*DATASET EXCERPTS*.
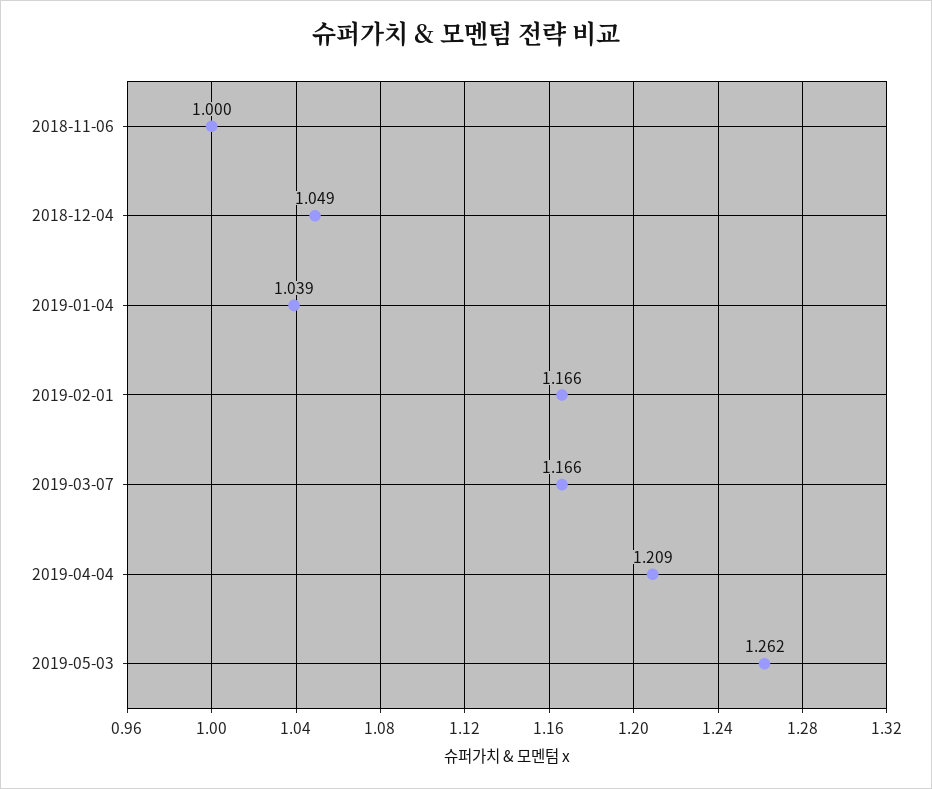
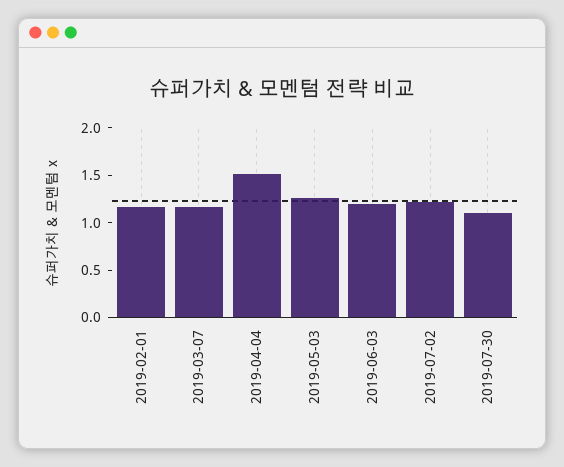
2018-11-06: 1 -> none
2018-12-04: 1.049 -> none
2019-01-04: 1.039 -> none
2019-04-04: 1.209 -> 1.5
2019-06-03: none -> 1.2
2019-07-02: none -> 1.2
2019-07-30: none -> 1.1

*ACTION ITEM*. Would you please restate the records word for word, excluding any images?

*ANSWER*.
2018-11-06: 1 -> none
2018-12-04: 1.049 -> none
2019-01-04: 1.039 -> none
2019-04-04: 1.209 -> 1.5
2019-06-03: none -> 1.2
2019-07-02: none -> 1.2
2019-07-30: none -> 1.1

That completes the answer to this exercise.